# Thunderbird Email Client - User Survey



## kjsweeney (Dec 30, 2021)

I am currently studying User Centered Design at RMIT university and apart of the course, I've got to do a user centered survey for a product. The product I have chosen for the survey is the Thunderbird email client.
Would anyone who uses Thunderbird email client and would not mind filling out a user survey, please follow this link. Any participation from the FreeBSD community would be greatly appreciated.

Thank you
Kevin Sweeney


----------



## digifuzzy (Jan 8, 2022)

Participant Information about the survey is a url to some document behind a login (url given at top of survey form) and is inaccessible.


----------



## Geezer (Jan 9, 2022)

Done the survey, hope it helps.


----------



## grahamperrin@ (Jan 9, 2022)

digifuzzy said:


> Participant Information about the survey



The phrase is _participant information_ (not about the survey). 

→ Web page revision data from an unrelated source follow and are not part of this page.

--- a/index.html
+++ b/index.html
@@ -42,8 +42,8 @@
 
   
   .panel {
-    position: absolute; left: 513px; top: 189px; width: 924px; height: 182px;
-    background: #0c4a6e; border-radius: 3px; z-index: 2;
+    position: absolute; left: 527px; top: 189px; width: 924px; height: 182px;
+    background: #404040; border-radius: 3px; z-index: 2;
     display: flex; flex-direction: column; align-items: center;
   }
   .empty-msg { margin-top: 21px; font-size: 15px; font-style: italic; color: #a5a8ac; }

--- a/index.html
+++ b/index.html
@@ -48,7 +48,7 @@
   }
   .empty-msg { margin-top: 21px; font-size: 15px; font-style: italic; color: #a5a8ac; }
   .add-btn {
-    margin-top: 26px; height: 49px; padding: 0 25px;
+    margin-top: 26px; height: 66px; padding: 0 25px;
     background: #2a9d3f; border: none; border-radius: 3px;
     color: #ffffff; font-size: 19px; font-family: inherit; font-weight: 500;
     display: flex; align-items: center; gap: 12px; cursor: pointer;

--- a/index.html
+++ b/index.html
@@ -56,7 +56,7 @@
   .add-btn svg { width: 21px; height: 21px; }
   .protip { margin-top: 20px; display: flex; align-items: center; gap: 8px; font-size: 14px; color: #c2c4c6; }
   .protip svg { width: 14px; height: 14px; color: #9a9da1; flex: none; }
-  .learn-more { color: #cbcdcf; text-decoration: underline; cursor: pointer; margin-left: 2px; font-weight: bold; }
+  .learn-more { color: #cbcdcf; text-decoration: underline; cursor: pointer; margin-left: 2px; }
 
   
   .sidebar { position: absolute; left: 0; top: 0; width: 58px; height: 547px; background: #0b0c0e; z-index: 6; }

I assume that it's proper for the public to *not* have unrestricted access to information about participants.


----------



## digifuzzy (Jan 10, 2022)

However,...
"Take this survey blindly" does not sit well with me. What is the purpose of the study. Who's leading this charge? Why is information being collected? Ad infinitum. Ad nauseam. I would feel more comfortable with some modicum of details rather than a newly created account showing up in the feeds saying "do this". <insert small hint of institutional paranoia here />


----------



## kjsweeney (Jan 11, 2022)

digifuzzy said:


> Participant Information about the survey is a url to some document behind a login (url given at top of survey form) and is inaccessible.

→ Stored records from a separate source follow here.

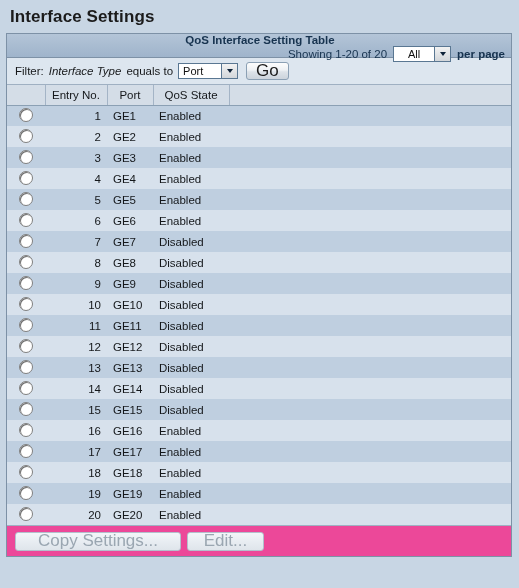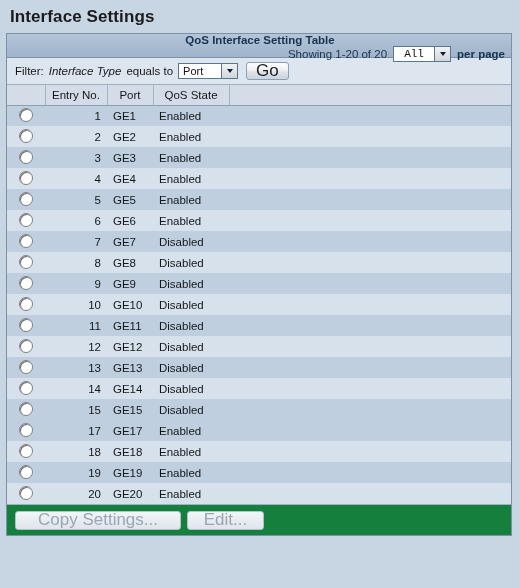--- a/index.html
+++ b/index.html
@@ -103,7 +103,7 @@
     border-right: 3.5px solid transparent;
     border-top: 4px solid #0e2238;
   }
-  .winselect.wide .sel-value { min-width: 32px; justify-content: center; font-family: Liberation Mono, monospace; }
+  .winselect.wide .sel-value { min-width: 32px; justify-content: center; }
   .winselect.port .sel-value { min-width: 34px; }
 
   

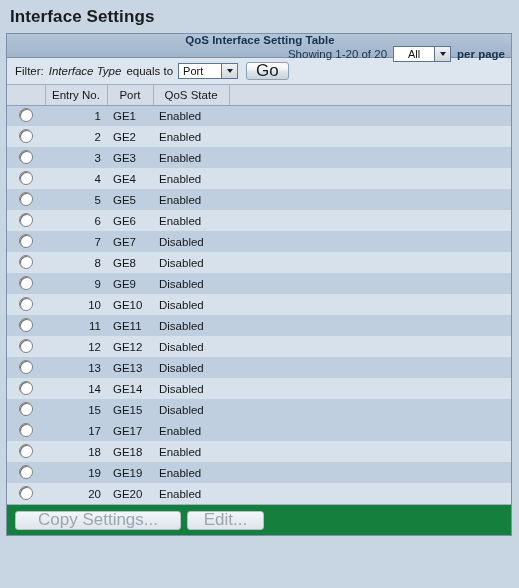--- a/index.html
+++ b/index.html
@@ -379,6 +379,13 @@
             <td class="state">Disabled</td>
             <td class="fill"></td>
           </tr>
+          <tr class="even">
+            <td class="radio"><span class="radio-btn"></span></td>
+            <td class="entry">16</td>
+            <td class="port">GE16</td>
+            <td class="state">Enabled</td>
+            <td class="fill"></td>
+          </tr>
           <tr class="odd">
             <td class="radio"><span class="radio-btn"></span></td>
             <td class="entry">17</td>

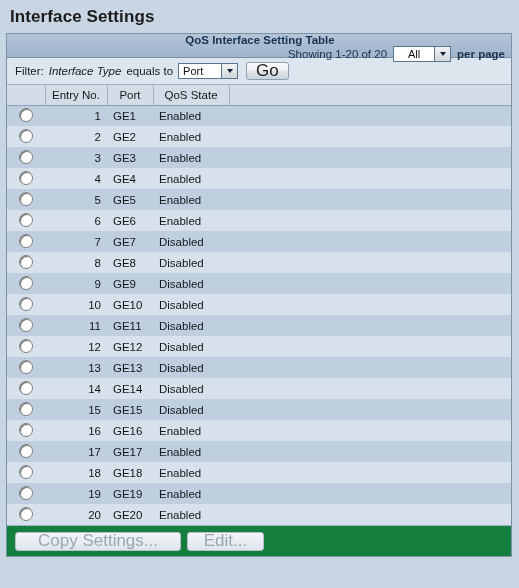--- a/index.html
+++ b/index.html
@@ -201,7 +201,7 @@
   
   #footer {
     height: 30px;
-    background: #15803d;
+    background: #ec4899;
     display: flex;
     align-items: center;
     padding-left: 8px;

Sorry about the PIF document not being available. I have added secondary download link.

Thank you


----------



## kjsweeney (Jan 11, 2022)

digifuzzy said:


> However,...
> "Take this survey blindly" does not sit well with me. What is the purpose of the study. Who's leading this charge? Why is information being collected? Ad infinitum. Ad nauseam. I would feel more comfortable with some modicum of details rather than a newly created account showing up in the feeds saying "do this". <insert small hint of institutional paranoia here />


It is a apart of my studies in user centered design. As part of the course, we had to choose a product and conduct a usage survey on it. It is to get us used to user surveys and create a report from said survey. Are discouraged to capture personal identifying information and it is not the purpose of this survey.
I hope it answers your questions.

Thank you


----------



## grahamperrin@ (Jan 13, 2022)

It's always great to have people actively expressing an interest in user-centred design. 

kjsweeney I had a couple of additional thoughts during, and immediately after, the survey. 

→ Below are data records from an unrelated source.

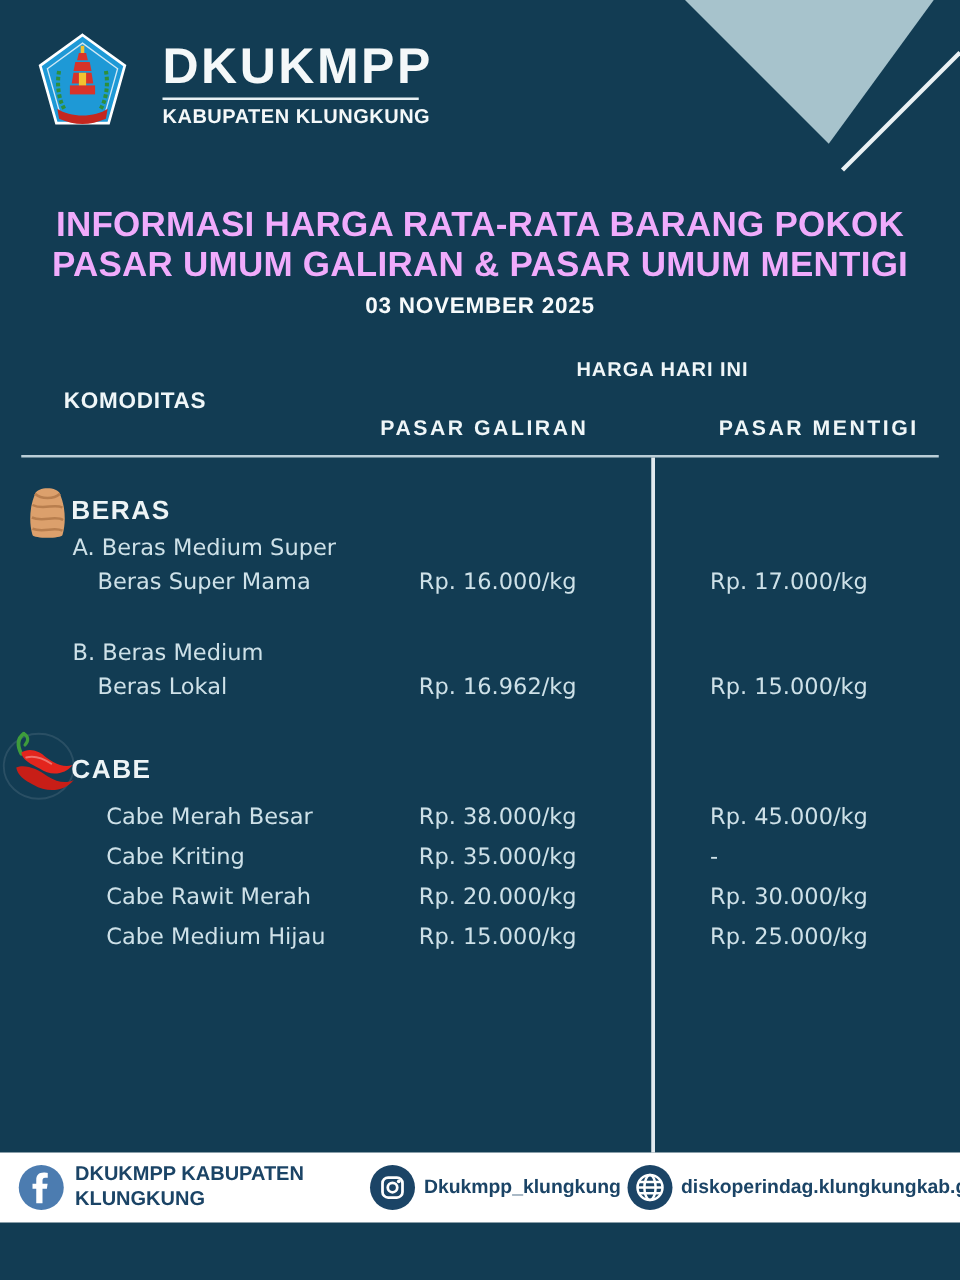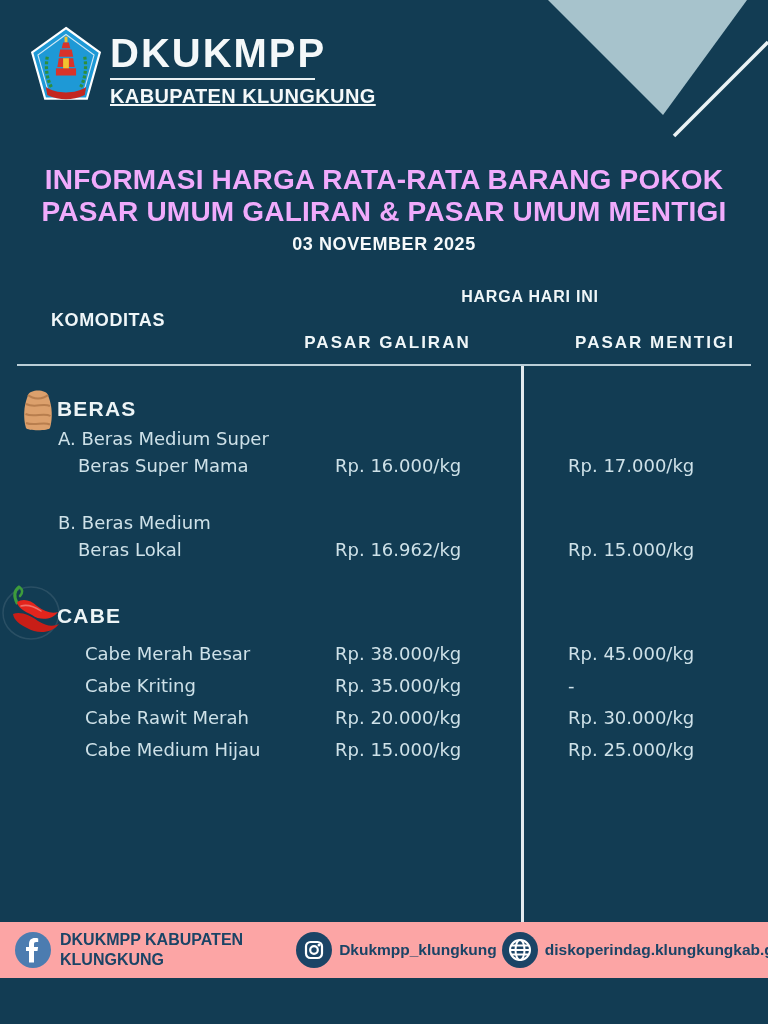--- a/index.html
+++ b/index.html
@@ -13,7 +13,7 @@
   
   .hdr{position:absolute;top:26px;left:30px;display:flex;align-items:flex-start;}
   .hdr-logo{width:72px;height:76px;}
-  .org-block{margin-left:8px;padding-top:6px;}
+  .org-block{margin-left:28px;padding-top:6px;}
   .org-abbr{
     font-family:"Liberation Sans",sans-serif;font-weight:bold;
     font-size:40px;letter-spacing:2px;color:#F4F8F9;line-height:1.05;

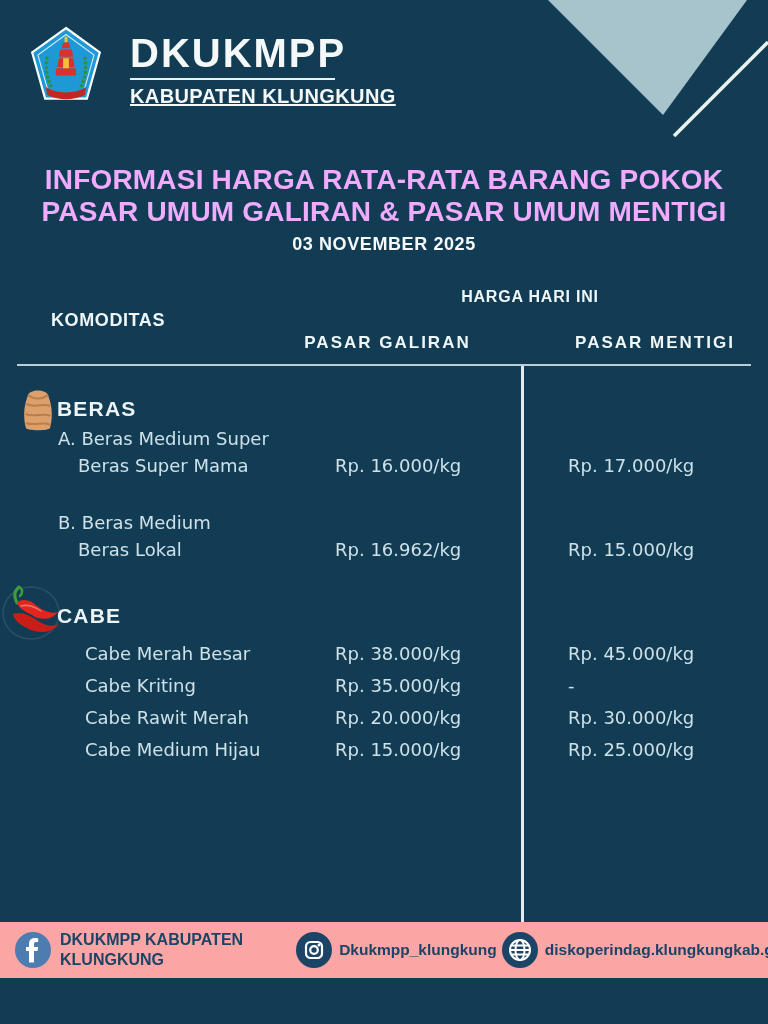--- a/index.html
+++ b/index.html
@@ -21,7 +21,7 @@
   .org-underline{height:2px;background:#E9F1F4;width:205px;margin:4px 0 5px 0;}
   .org-sub{
     font-family:"Liberation Sans",sans-serif;font-weight:bold;
-    font-size:20px;letter-spacing:0.4px;color:#F4F8F9;text-decoration:underline;
+    font-size:16px;letter-spacing:0.4px;color:#F4F8F9;
   }
   
   .title-block{position:absolute;top:164px;left:0;width:768px;text-align:center;}

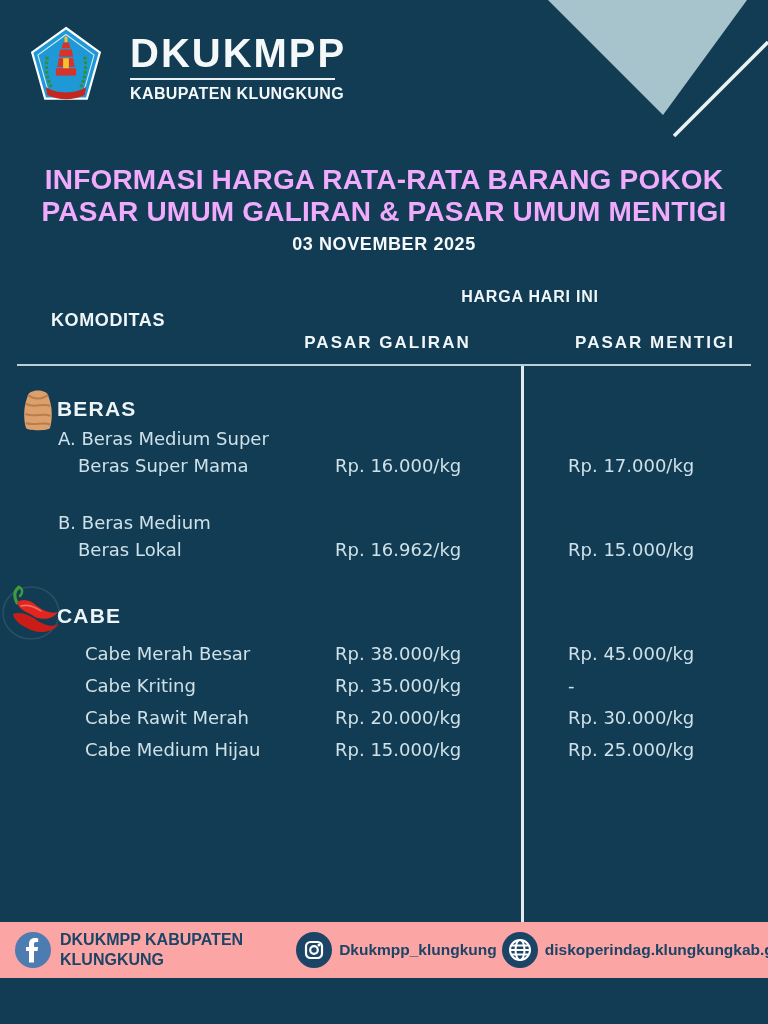--- a/index.html
+++ b/index.html
@@ -62,7 +62,7 @@
   
   .footer-bar{
     position:absolute;left:0;top:922px;width:768px;height:56px;
-    background:#fca5a5;display:flex;align-items:center;
+    background:#ffffff;display:flex;align-items:center;
   }
   .f-item{display:flex;align-items:center;}
   .f-fb{margin-left:14px;}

(I confess to rushing through the survey, which is not necessarily a bad thing; too long a survey will simply not get a response.)

Would you like those additional thoughts (a) here, (b) in private i.e. e-mail, or (c) not at all? 

(Given the context of your studies: I'll not take offence at (c).)


Thanks for clarifying and making available the PIF. The acronym was new to me.

Pleasing end users might feel _unreasonably_ difficult, sometimes (it's easier for users to criticise than be creative). Stick with it.


----------



## grahamperrin@ (Jan 15, 2022)

In my survey response, I was vague about a very frequent problem. Now I realise, there's an accessibility bug, which forms part of this topic in Mozilla Discourse:









						Accessibility: keyboard navigation to the list of messages
					

With Thunderbird in vertical view, and the message pane visible:   after I click (or select something) in the body of an e-mail, it’s unreasonably difficult to reach the list of messages with the keyboard alone.  I can either:   Tab Tab Tab Tab Tab Tab Tab  – or:   F8  Shift-Tab   – which is...




					discourse.mozilla.org
				




kjsweeney sorry for being nondescript in my survey response. If I had side-tracked to properly describe what's wrong, I might never have got back on track to complete the survey.

(I know, it's possible to pause then resume survey responses, but I always prefer to complete things in one go.)


Other readers: if you have thoughts on the problem, please join me in Mozilla Discourse (not here). Thanks.


----------



## grahamperrin@ (Jan 22, 2022)

One thing *really* annoys me with Thunderbird – and with *archaic use of plain text for FreeBSD lists*.

I take care to add *extra* lines, whilst drafting, to avoid *loss* of white space between paragraphs.

I use the _Options_ menu to specify plain text, before sending.

End result, today: loss of space between paragraphs; three paragraphs pretty much mashed into each other.

This is partly why I so *rarely bother to use the mailing lists*.

It's often an ugly reading experience; it's doubly frustrating when I take time to attempt to prevent ugliness and the time is wasted


----------